### Records for this exercise
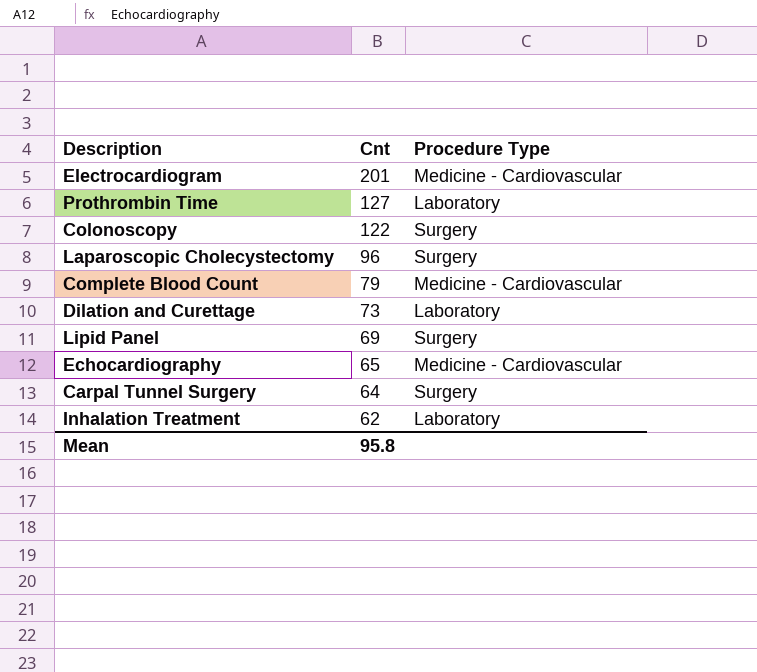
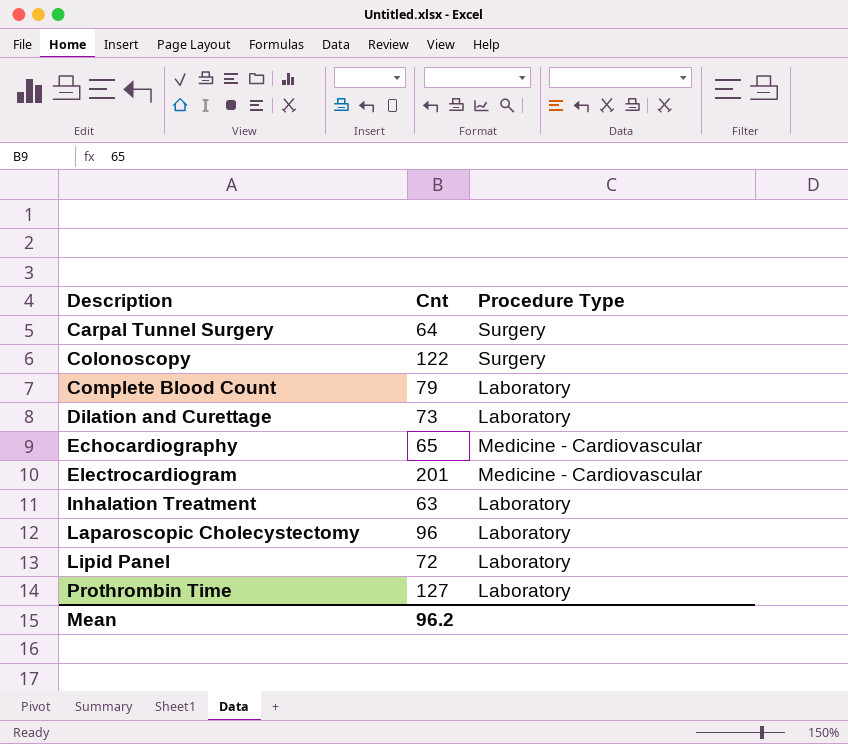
row order: Cnt descending -> Description ascending
Complete Blood Count | Procedure Type: Medicine - Cardiovascular -> Laboratory
Inhalation Treatment | Cnt: 62 -> 63
Laparoscopic Cholecystectomy | Procedure Type: Surgery -> Laboratory
Lipid Panel | Cnt: 69 -> 72
Lipid Panel | Procedure Type: Surgery -> Laboratory
Mean | Cnt: 95.8 -> 96.2

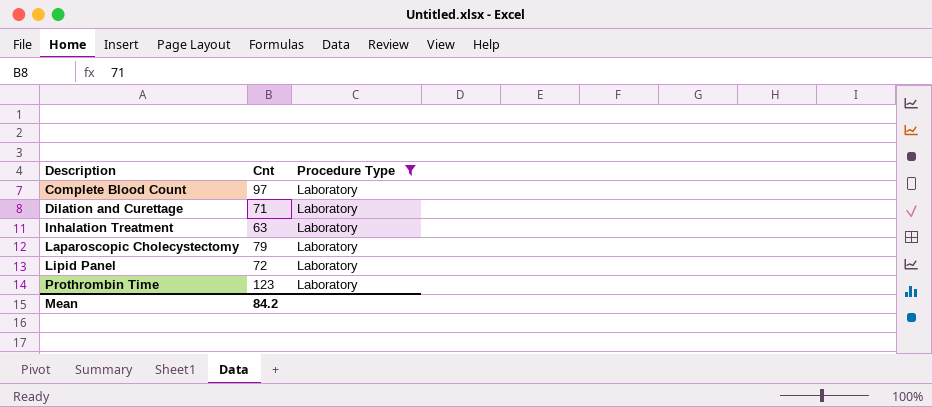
filter: none -> Procedure Type = Laboratory
Complete Blood Count | Cnt: 79 -> 97
Dilation and Curettage | Cnt: 73 -> 71
Laparoscopic Cholecystectomy | Cnt: 96 -> 79
Prothrombin Time | Cnt: 127 -> 123
Mean | Cnt: 96.2 -> 84.2

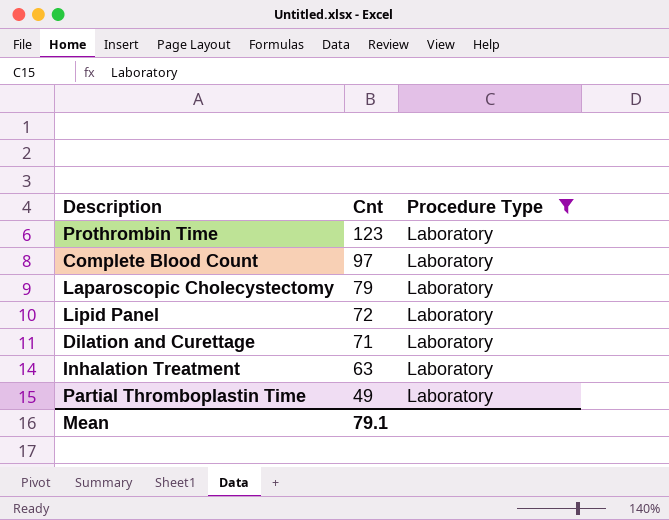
row order: Description ascending -> Cnt descending
row Partial Thromboplastin Time: none -> 49 | Laboratory
Mean | Cnt: 84.2 -> 79.1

### What to work on
Give again, word for word, the lines above from the one with "Mean | Cnt: 96.2 -> 84.2" through the final line of the data, both ends included. Do not copy any picture.

### Task answer
Mean | Cnt: 96.2 -> 84.2

row order: Description ascending -> Cnt descending
row Partial Thromboplastin Time: none -> 49 | Laboratory
Mean | Cnt: 84.2 -> 79.1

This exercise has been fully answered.